Danny and his wife, Ellen, Have three children: Lauren, Matt, and Billy. They live in Buffalo Grove, Illinois.
Bill “Eggs” Bromley
Team The Bruins
Greg “Speedy” Burzynski
Marty “Doc” Bush
Paul “Legs” Bute
Beth Schultz Porzelt
As a first baseman for Sulky Inn, Beth performed flawlessly for many years and was named by the Sun-Standard Newspaper as one of the best “first-sackers” in the league who is “wiry and can dig’em out of the dirt with the best of them. As a batter, she was known for her timely hitting and ability to advance the runner when needed.
Beth retired from the game she loved in 2000, but Beth remembers all the great friends that she and her family have made during her years of playing softball.
She just retired as a business analyst in downtown Chicago after 44 years. She and her husband, Al, live in Brookfield, Illinois. They have two sons, Stephan (Lindsey) and Kurt. They also have two beautiful granddaughters, Amelie & Audrey!
Beth Porzelt’s softball career began in the early 1970s in Crestwood when she convinced her father, Joe Schultz, to start a girls’ league that included the surrounding townships of Alsip, Hickory Hills, Oak Forest, and Oak Lawn. Beth played for the Devils, a team that dominated the league for many seasons and earned Beth many MVP awards. She played for the Devils, and her father until she was eighteen when Colleen Logan and other girls Beth met at Eisenhower High School in Blue Island recruited her to play for their team.
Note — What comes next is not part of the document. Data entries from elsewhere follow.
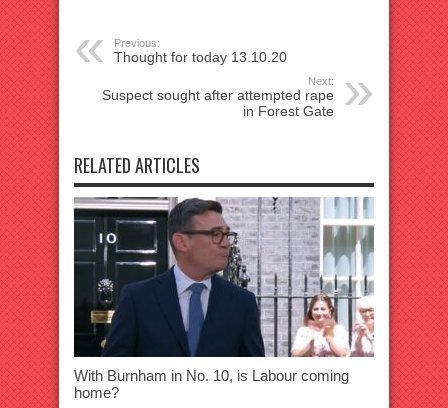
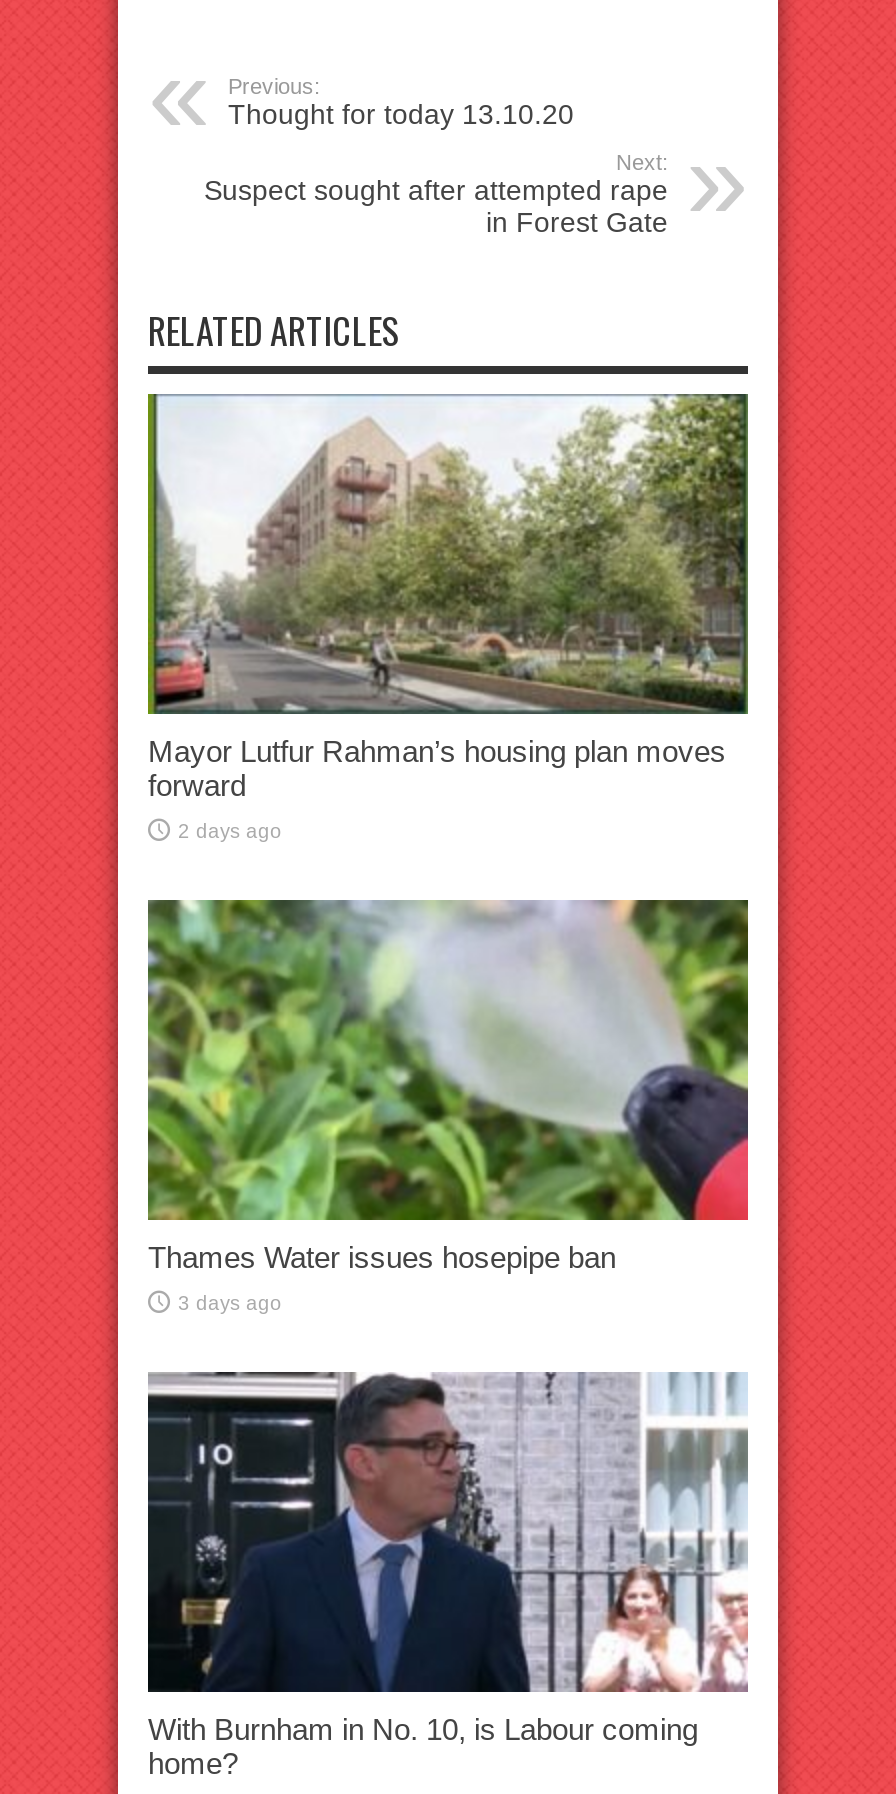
+ [image]
+ Mayor Lutfur Rahman’s housing plan moves
+ forward
+ 2 days ago

+ [image]
+ Thames Water issues hosepipe ban
+ 3 days ago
While at Eisenhower, Beth played softball and volleyball and was an integral part of the Eisenhower Cardinals conference champion softball team her senior year.
Beth started her women’s softball career with Ray’s Pizza. In her first season, Ray’s won first place against a dominant Pet’s team at Hart Park. They continued their winning streak by capturing the first Windy City Championship and several other championships in the Ethel Stevens Tournament at Hanson Park. Eventually, Ray’s Pizza became the Sulky Inn Favorites, a legendary team considered to be one of the top teams at the time, and went on to win numerous league and tournament championships.
Bob Russ Jr.
Bobby Russ Jr. started his sixteen-inch softball career in the late 1980s with two Northwest Side neighborhood teams – the Levee and the Jackmen. Both teams had a number of HOF players on their roster. He played baseball and basketball at Weber High School from 1981 to 1985. He received a scholarship to play baseball at Lewis University, a Division II powerhouse in Romeoville, Illinois. As a four-year starting pitcher for the Flyers, he helped them win two conference championships. They appeared in the 1988 and 1989 Division II World Series where they finished third and fifth, respectively. He was voted 2nd Team All-American his senior year.
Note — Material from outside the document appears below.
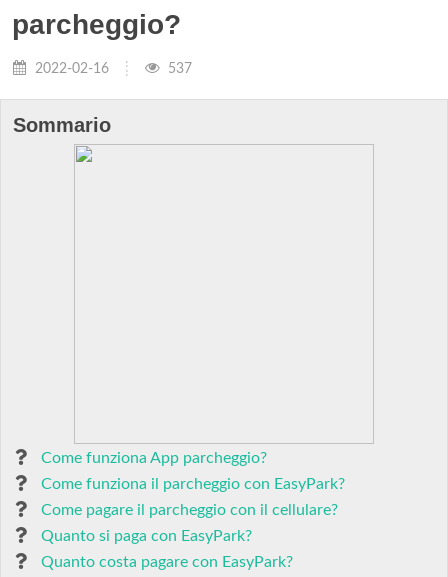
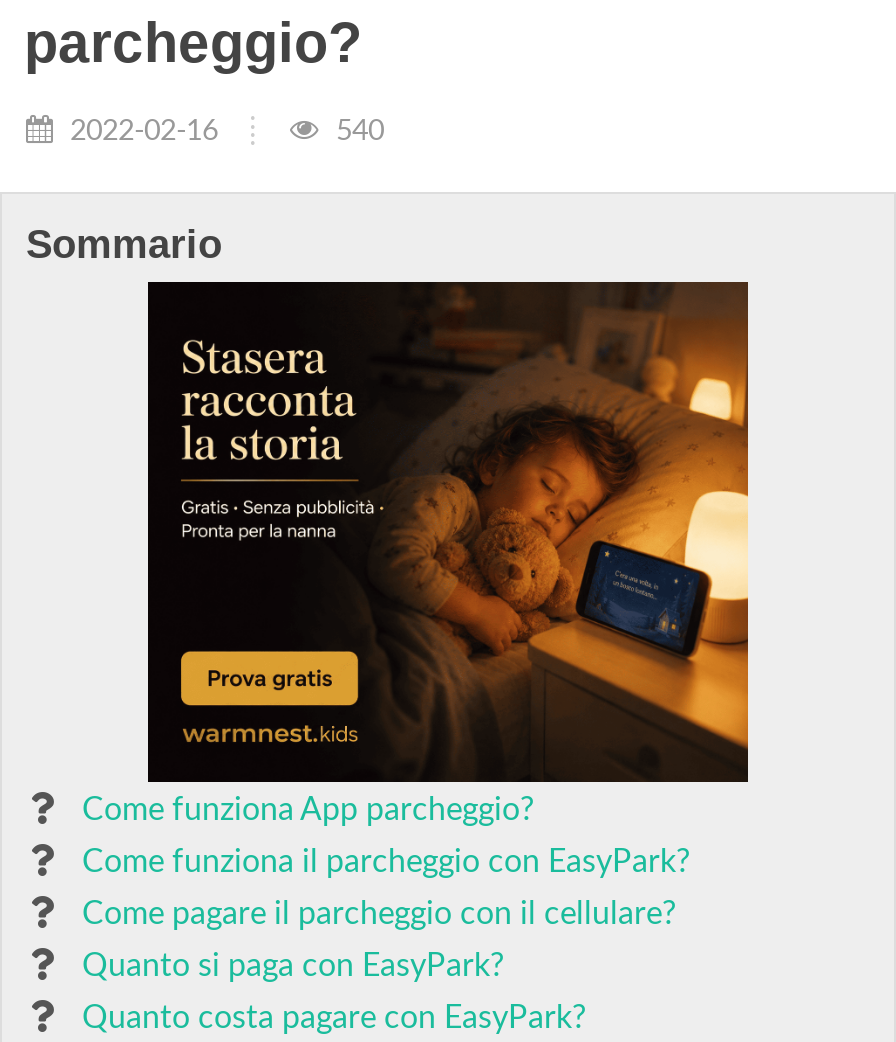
- 537
+ 540

+ [image]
Once his college baseball days were over in 1989, he started playing softball with Lightning Softball and the Stooges. In 1992 Bobby was a member of the ICE team that won a loaded “A” Nationals in Indianapolis. In 1993 he was recruited to play first base for Lettuce Entertain You, the best team in softball at that time. For the next twenty-plus years, Bobby started for Licorice, Laborers, Maxim, and Flashback, all sixteen-inch powerhouses.
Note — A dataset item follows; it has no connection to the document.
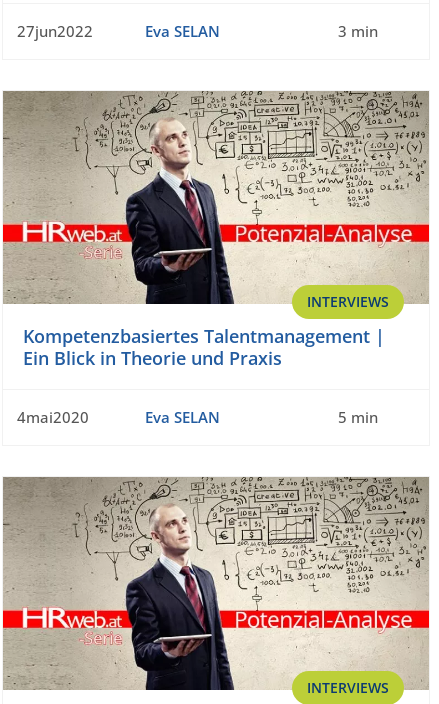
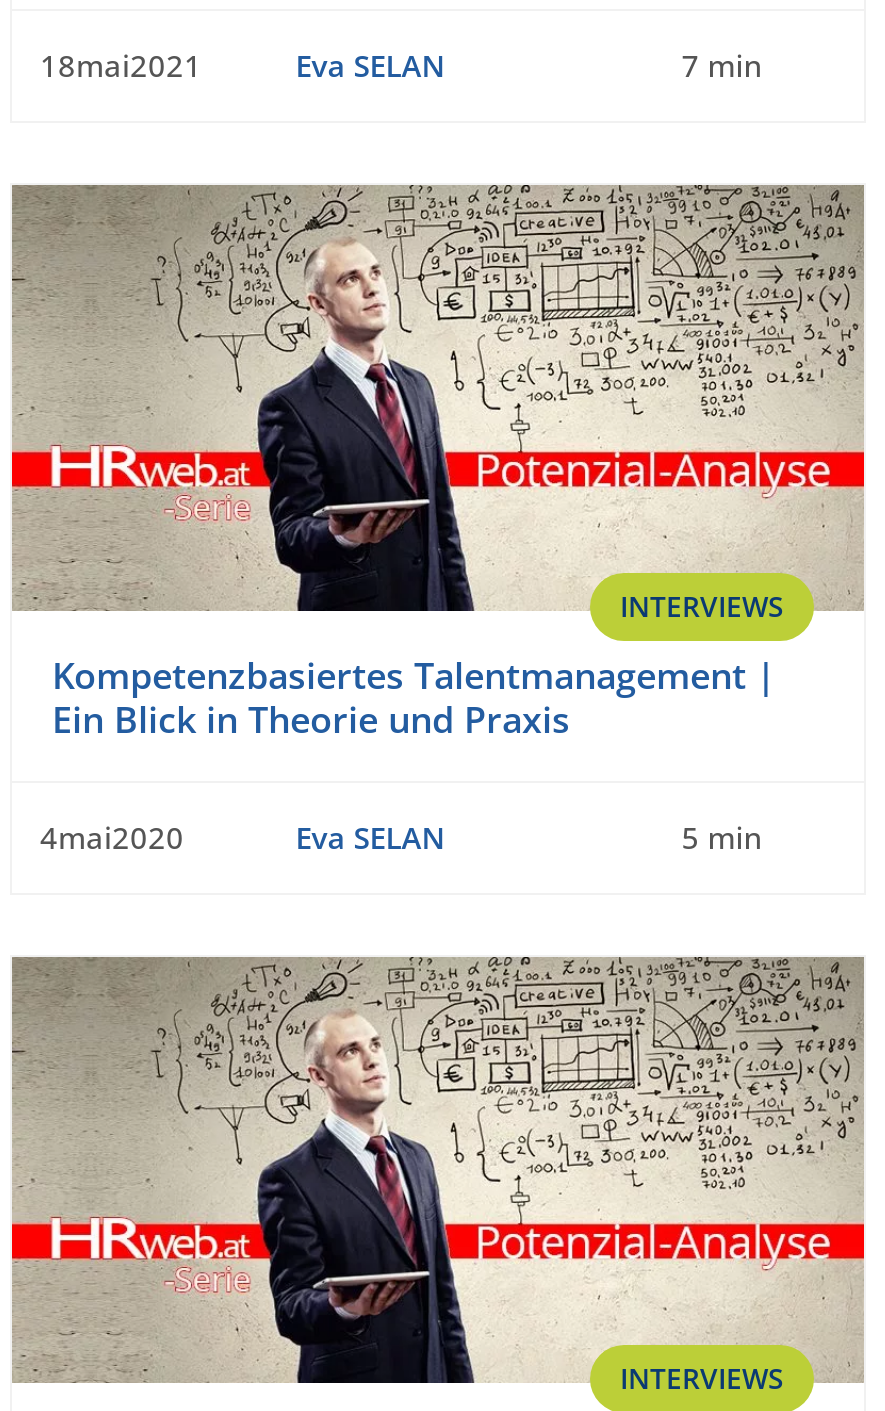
- 27jun2022
+ 18mai2021

- 3 min
+ 7 min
Bobby has won nine ASA and SSA Major championships and eight Forest Park No Glove Nationals. He has been selected an All American ten times. He was named the MVP of the Forest Park No Glove Nationals twice and was named the Suburban Life Tournament MVP once.
Bobby has been coached by some of the best in the game, including Rich Melman, Joel Zimberoff, Pat Caputo, Jimmy Spidale, Warren Johnson, Tom “Eggs” Czarnik, Willie Simpson, Ronnie Matriciano, Ron Schabinger, Lenny Nuzzo, Danny Cocco, George Vournazos, Rich “Wags” Wagner, Jeff “Jibbz” Hernandez, Anthony Tyler and his Hall of Fame father, Bobby Russ Sr. His father’s favorite saying was “it’s not about the name on the back of the shirt; it’s about the name on the front of the shirt.”
Bobby and his wife, Karen, have four children – Ryan, Brendan, William, and Lucy. He enjoys coaching his sons in basketball and baseball and coaching Lucy in basketball. He still plays sixteen-inch softball at the age of fifty.